So, I’ve been playing Call of Duty: Black Ops II online for ages. The online community seems to be dying off, as Blops2 is 2 iterations behind current. I didn’t get into CoD Ghosts at all. I liked Black OPs for the way you could jump in for a few sessions and then move on to the rest of your life.
I loved Portal and Half Life, and I’m looking at Bioshock, but I really found virtually shooting other players very relaxing and therapeutic.
Can you give us a little bit more about what you’re looking for? If all you’re after is shooting other players, well, there’s no shortage of titles out there, several of which are free. Is there more you can tell us in terms of speed, or setting, or style?
More than that, he seems to be primarily interested in multiplayer FPS’s. Which is again fine but it limits the choices if you want a popular multiplayer FPS with a modern military setting.
That said, I’ll go back to Counterstrike as my answer. Either that or Battlefield are your only realistic choices if you’re tired of the Call of Duty offerings.
A preliminary answer, pending further information: Congrats! You are lucky to enjoy the single most overpopulated genre in the gaming world, the Modern Military First Person Shooter. There should be no lack of good titles to choose from:
All the Calls of Duties and Medals of Honor: Virtually indistinguishable from one another, mostly high-production-value wrappers set a few decades apart, all using the same basic gameplay
Counterstrike: Arguably the game that started the trend, but horribly overplayed by now. If you’ve never experienced it, however, might as well do so.
Battlefield 2/3/4/Hardline/Bad Company 1/2: Bigger-scale than CoD, with vehicles in open maps. Action is more spread about by a lot of running/driving/flying and getting sniped/bombed/killed by a tank. Before BF2, they were set in WW2 and Vietnam.
Planetside 2: Large-scale persistent online war, sadly set in a rather silly sci-fi future. Just mentioning it because if you’re looking for therapeutic mass murder, that’s what the game is all about, and no other game has as grand a scale. WWII Online: Battleground Europe is a similar type of game set in WW2. All the ones after BF2 are in the modern world, except BF2142 which is sort of like Titanfall.

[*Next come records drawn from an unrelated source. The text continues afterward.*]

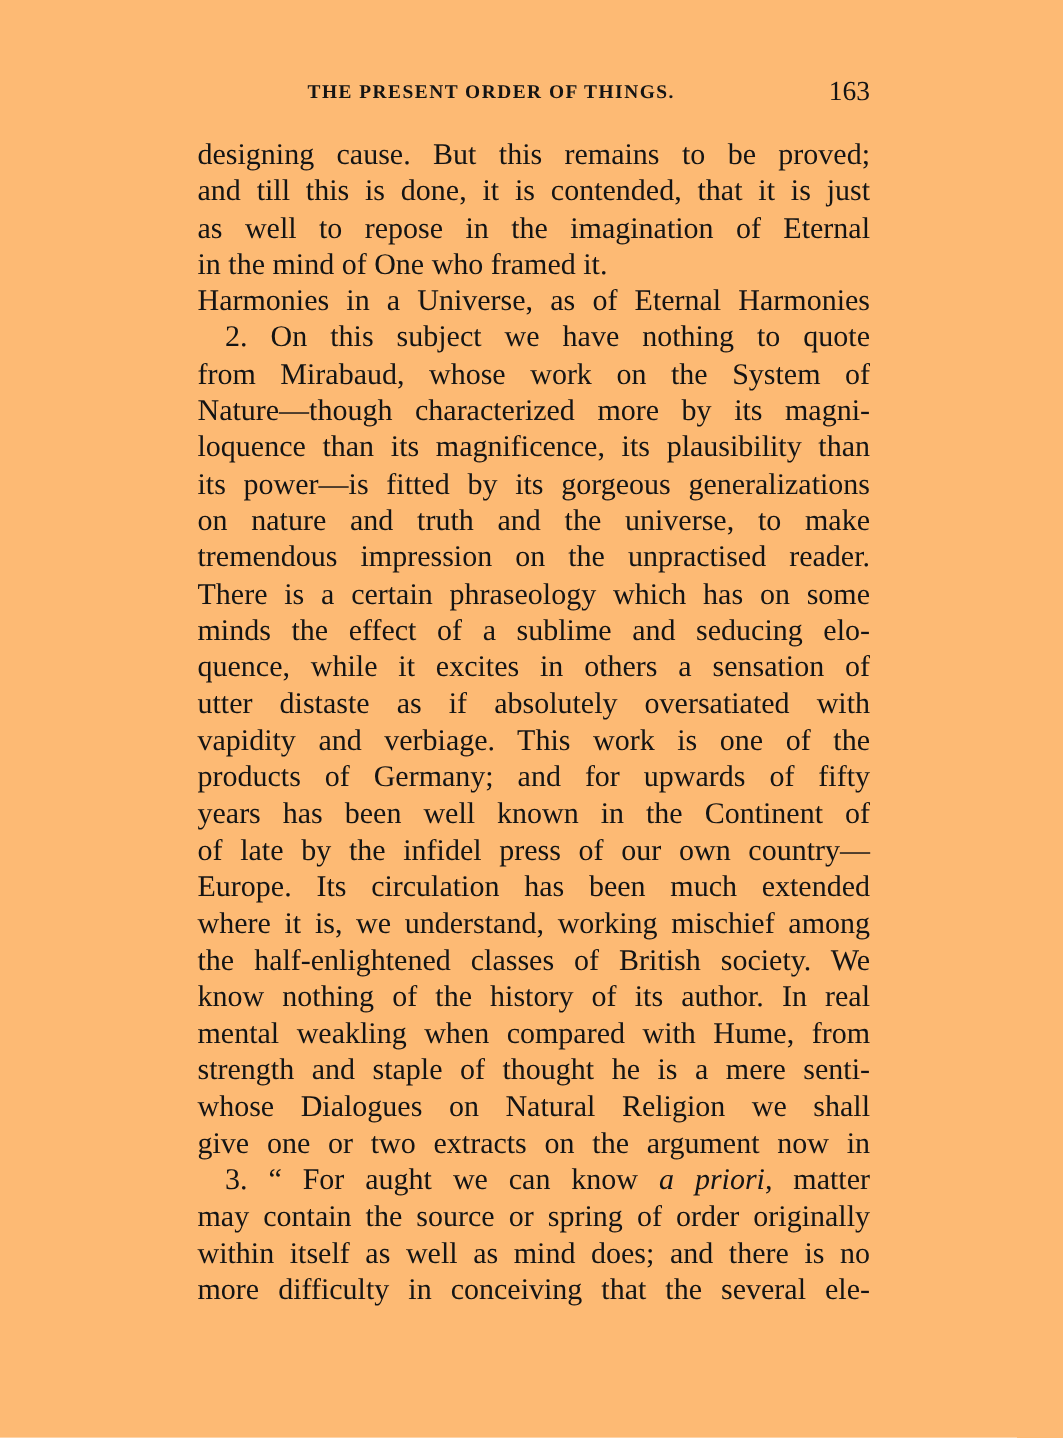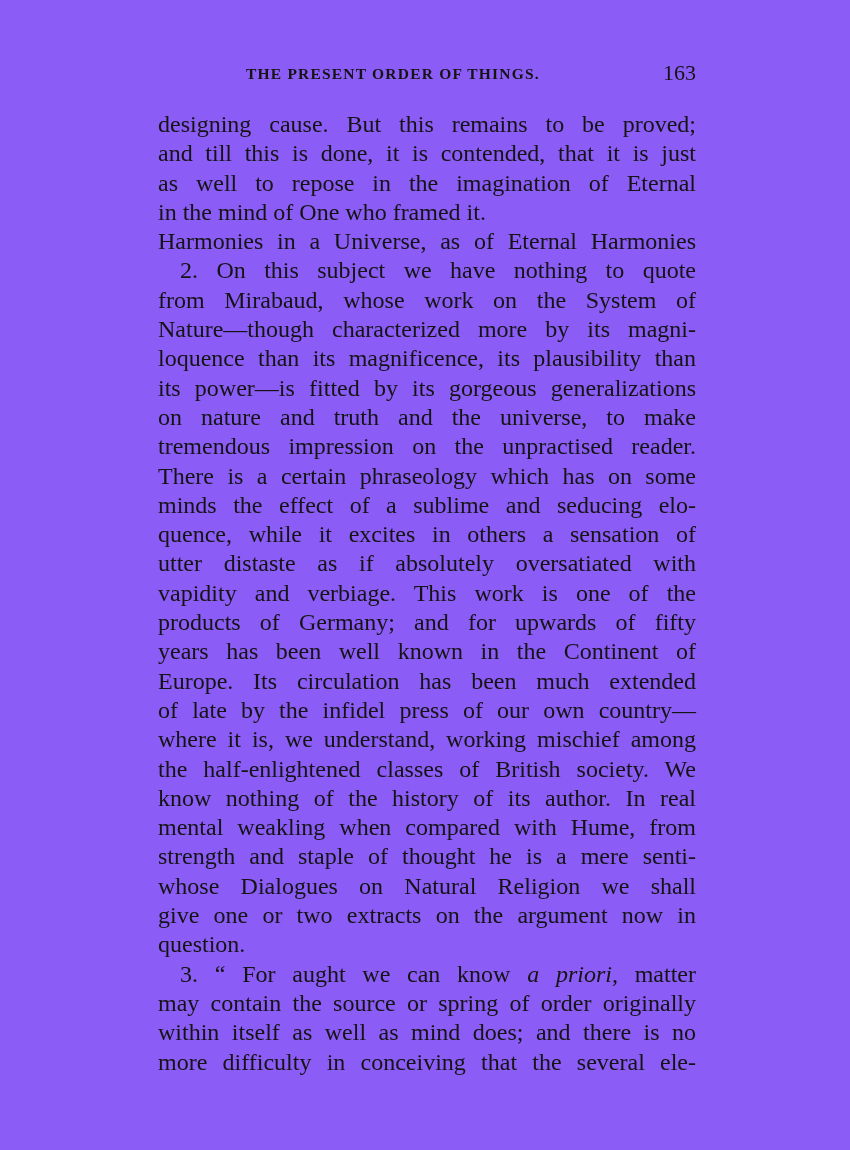"THE PRESENT ORDER OF THINGS." .page { background: #8b5cf6 -> #fdba74 }
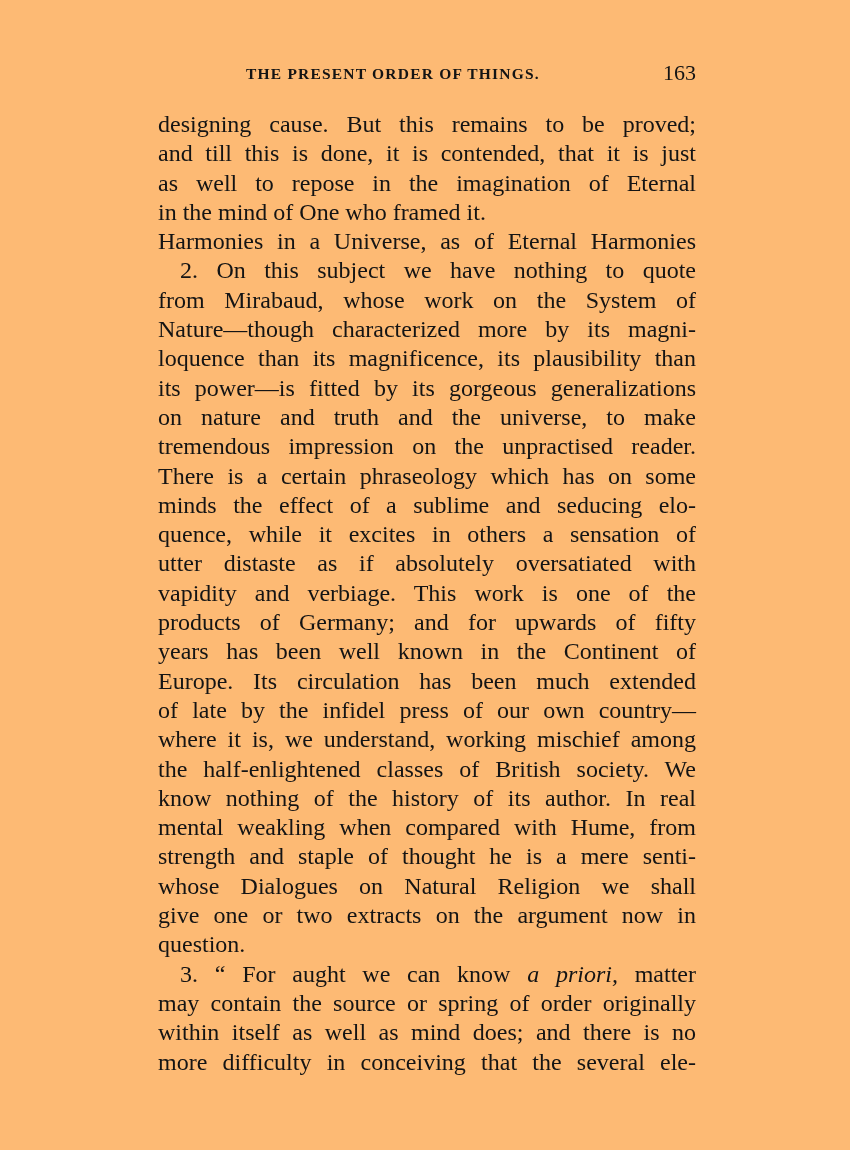"Europe. Its circulation has been" span.line { order: before "of late by the infidel" -> after "of late by the infidel" }
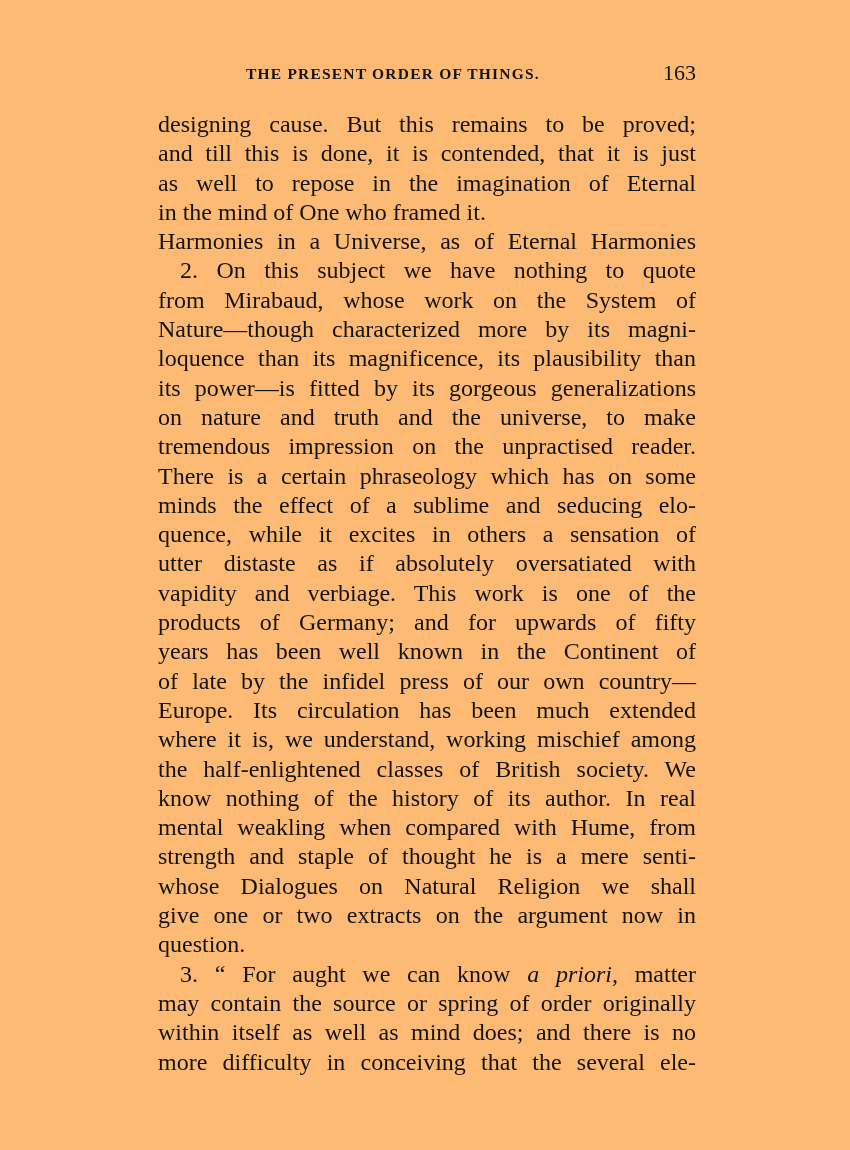"question." span.line { html: <span>question.</span> -> none }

Far Cry 1-3 (4 due soon): Great single-player open-world shooter-RPG with progression and exploration and wingsuits. Multiplayer becomes mediocre, generic shooter set in tropical settings. Everything it does in multiplayer, CoD and Battlefield do better – except FC3’s coop campaign is a blast, but you’re not shooting other players, just working with them.
Rainbow Six Vegas 1/2: Tactical “police” action rather than military. Stealth, precision, and room clearing important. More thoughtful, more suspenseful, and less guns blazing than the other shooters above. (I’ll admit I’m biased towards this series, having been a fan since before there was a Call of Duty.)
Rainbow Six spinoffs… Ghost Recon is Rainbow Six in the near future, not quite laser beams but advanced drones and gadgets and fancy heads-up displays. Splinter Cell is Rainbow Six meets mission impossible, much less gunplay and a lot more stealth and gadgets.
ARMA 1/2/3: Modern military simulator with a lot more realism than CoD or BF. I find this series really hard to play because of its learning curve and poor graphical performance on my PC, but it’s got a strong, loyal cult following.
Spec Ops: The Line (only for single player): An attempt at a grandiose meta-analysis of the role of violent entertainment in our culture, and the way it affects our valuations of human lives
Portal and Bioshock have nothing to do with CoD. Bioshock is an objectivist dystopian action-RPG set a few decades prior, with you being this superhero with a few guns and several superpowers.
Portal is a puzzle game where you make teleportation portals that connect different parts of 3D mazes together.
Both are good games in their own rights, but they’re definitely CoD clones where you jump online to shoot people in the head for no reason.